Data supplied →
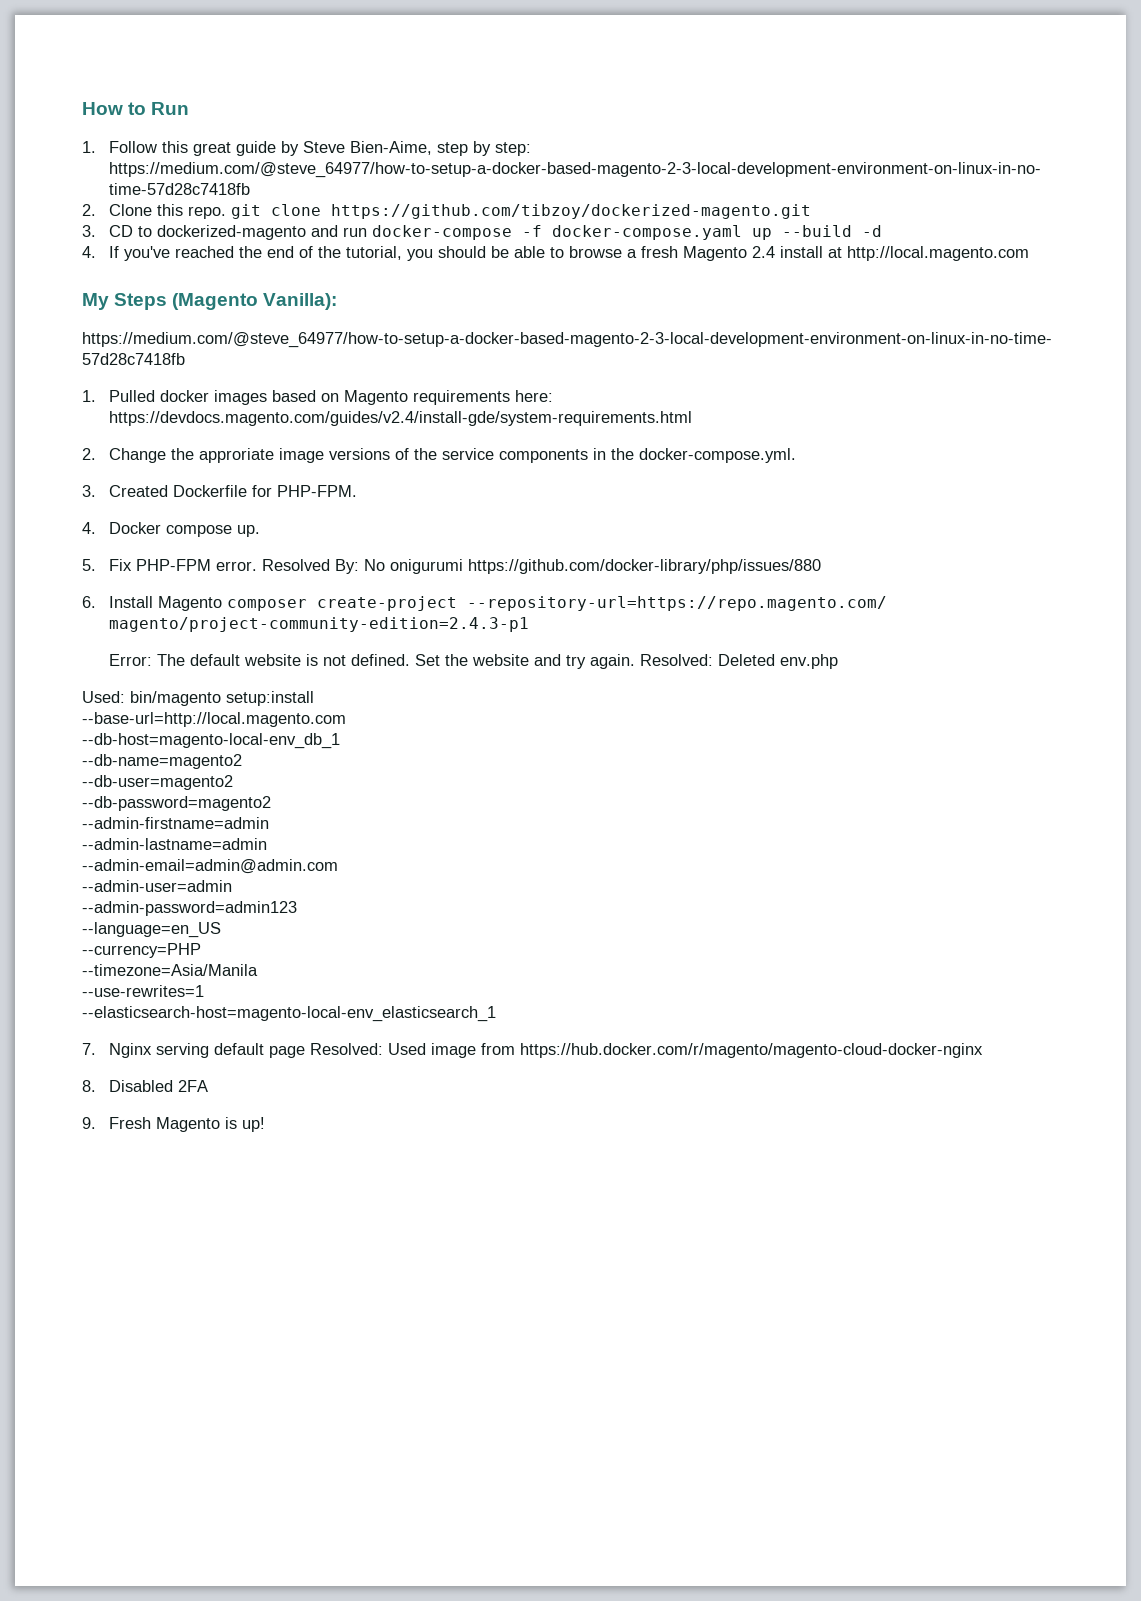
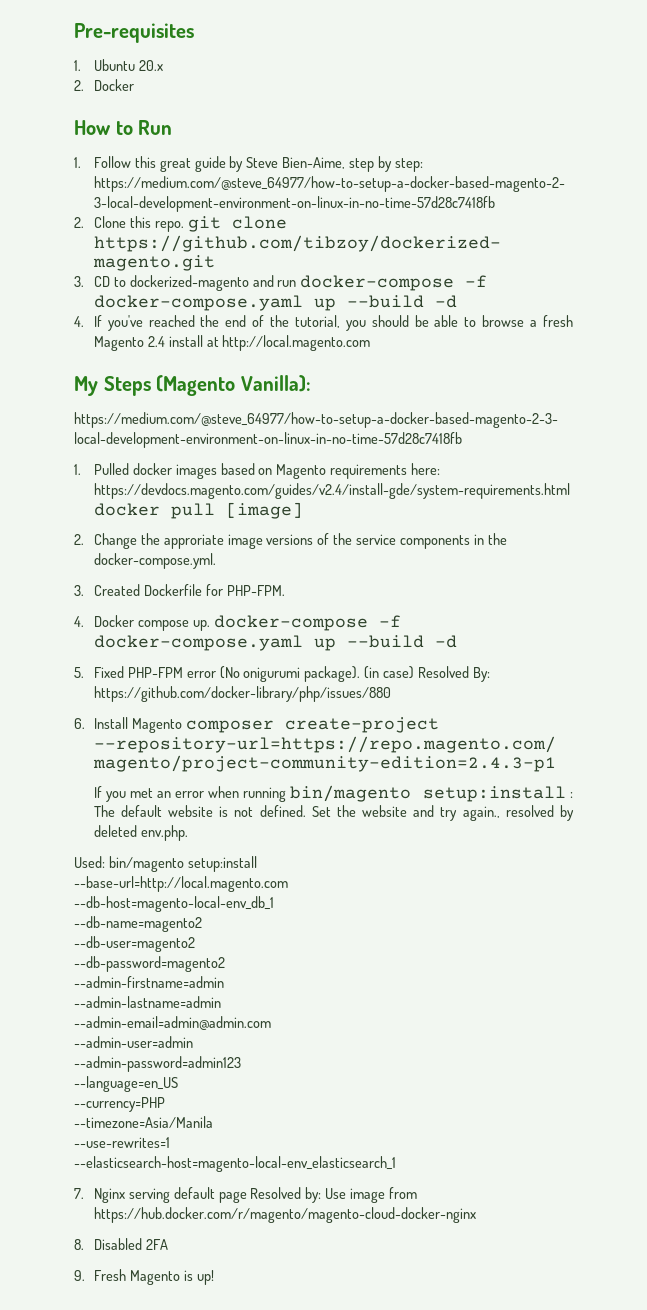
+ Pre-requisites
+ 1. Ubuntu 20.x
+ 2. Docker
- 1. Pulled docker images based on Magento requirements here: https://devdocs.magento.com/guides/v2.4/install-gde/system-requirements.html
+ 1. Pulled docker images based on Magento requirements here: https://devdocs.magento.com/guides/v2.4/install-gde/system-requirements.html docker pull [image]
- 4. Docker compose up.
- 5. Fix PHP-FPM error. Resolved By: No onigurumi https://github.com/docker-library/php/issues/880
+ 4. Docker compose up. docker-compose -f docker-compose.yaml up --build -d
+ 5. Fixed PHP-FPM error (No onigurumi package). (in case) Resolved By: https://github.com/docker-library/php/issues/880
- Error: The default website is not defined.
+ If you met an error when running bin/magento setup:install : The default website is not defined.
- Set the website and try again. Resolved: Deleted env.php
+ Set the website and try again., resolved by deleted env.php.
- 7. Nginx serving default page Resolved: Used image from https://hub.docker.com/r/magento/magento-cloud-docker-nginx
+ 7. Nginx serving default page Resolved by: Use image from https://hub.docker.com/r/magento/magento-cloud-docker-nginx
--
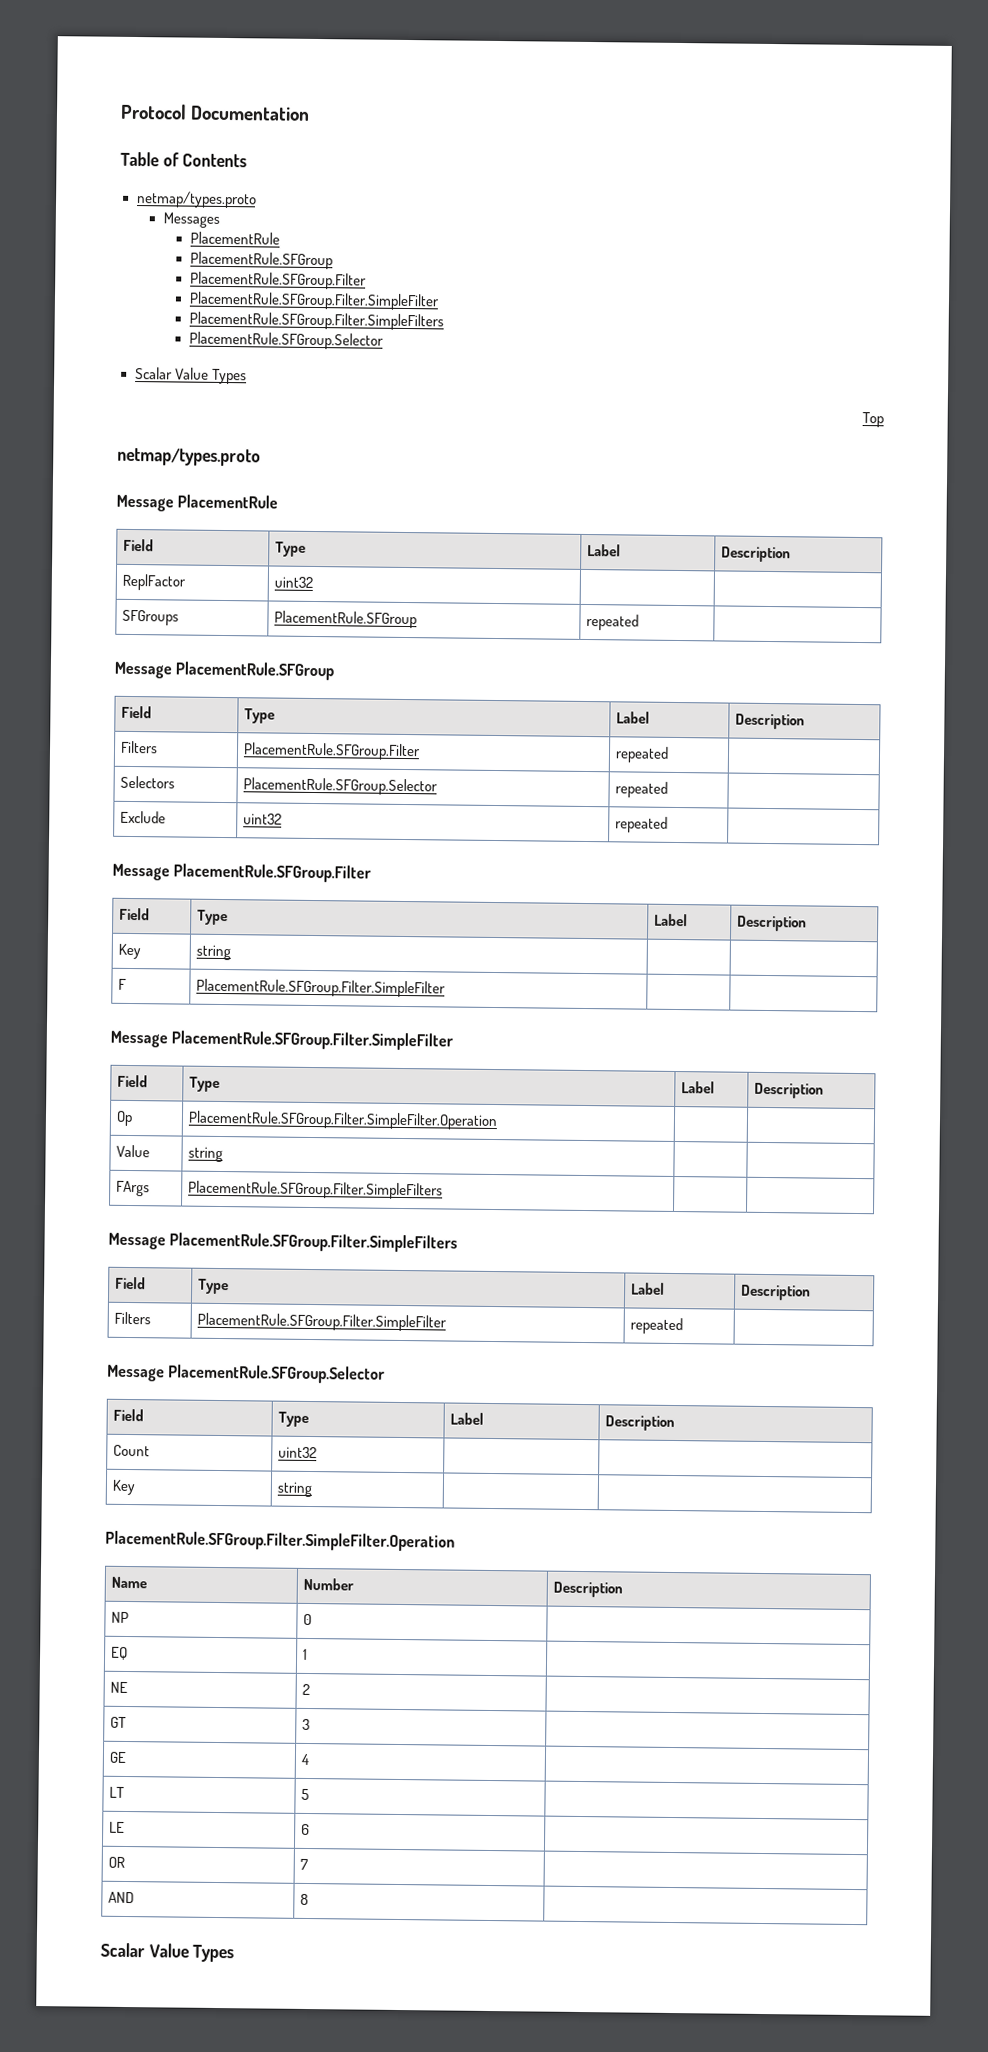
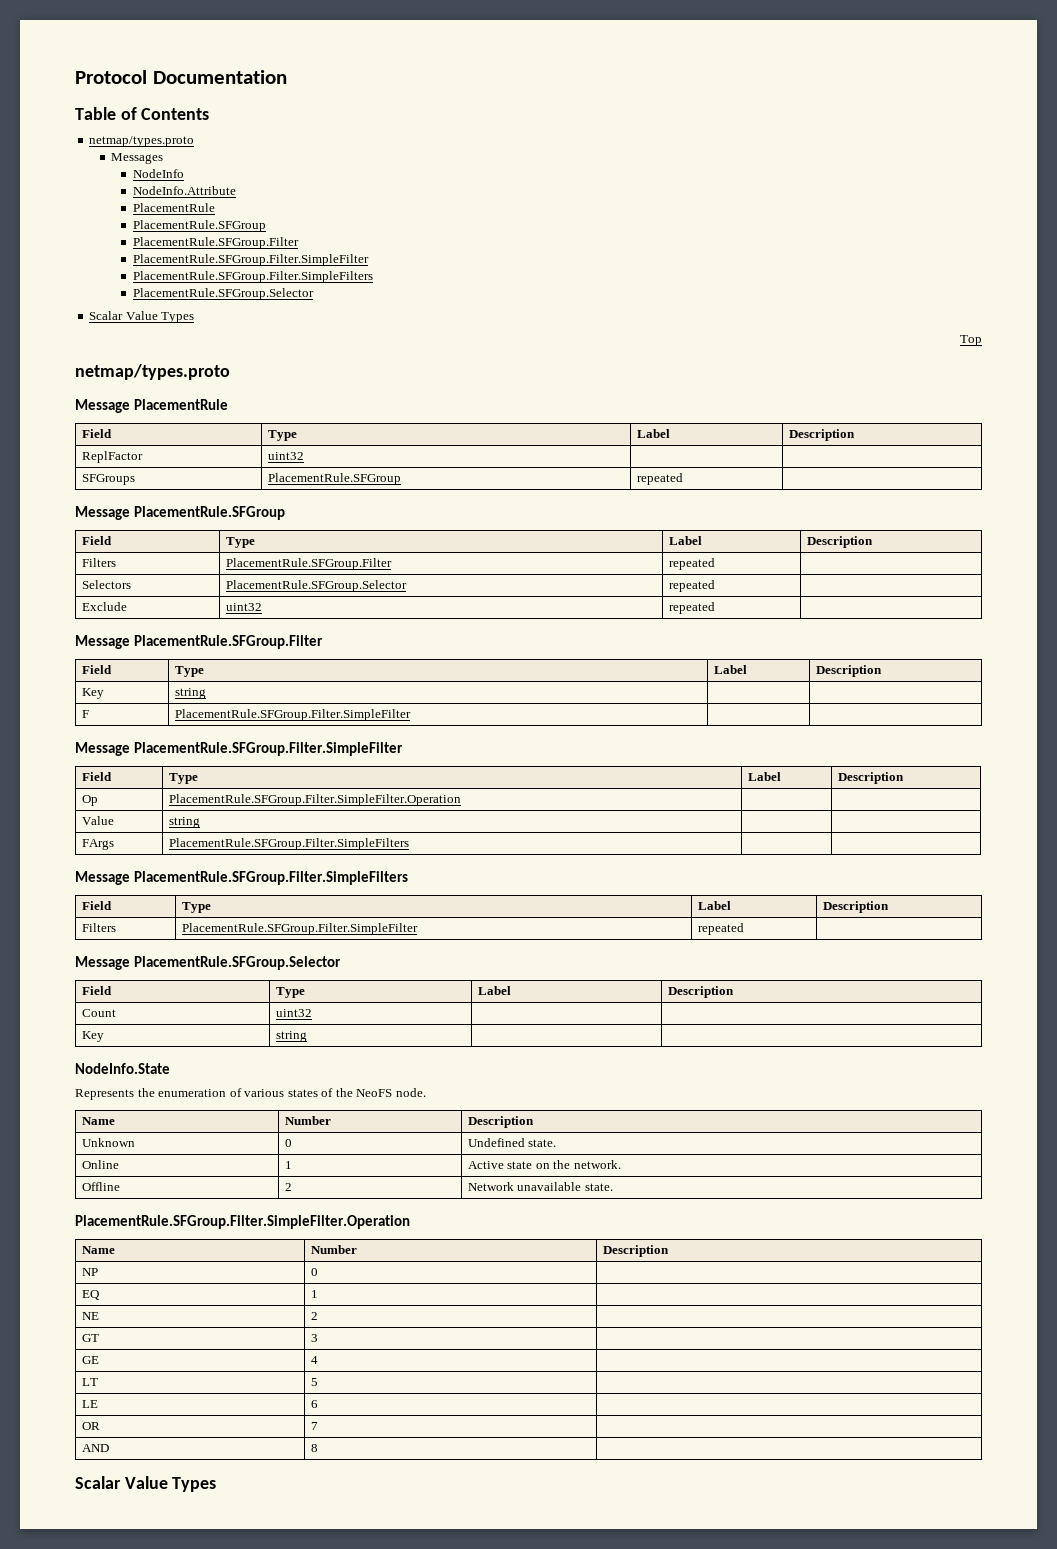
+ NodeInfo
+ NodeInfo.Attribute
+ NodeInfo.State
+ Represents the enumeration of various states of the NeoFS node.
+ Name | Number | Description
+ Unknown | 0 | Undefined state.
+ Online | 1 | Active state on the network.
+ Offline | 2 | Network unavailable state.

Description of the task → Every line of the listing that includes the word "here" forms the answer.

Exercise solution →
- 1. Pulled docker images based on Magento requirements here: https://devdocs.magento.com/guides/v2.4/install-gde/system-requirements.html
+ 1. Pulled docker images based on Magento requirements here: https://devdocs.magento.com/guides/v2.4/install-gde/system-requirements.html docker pull [image]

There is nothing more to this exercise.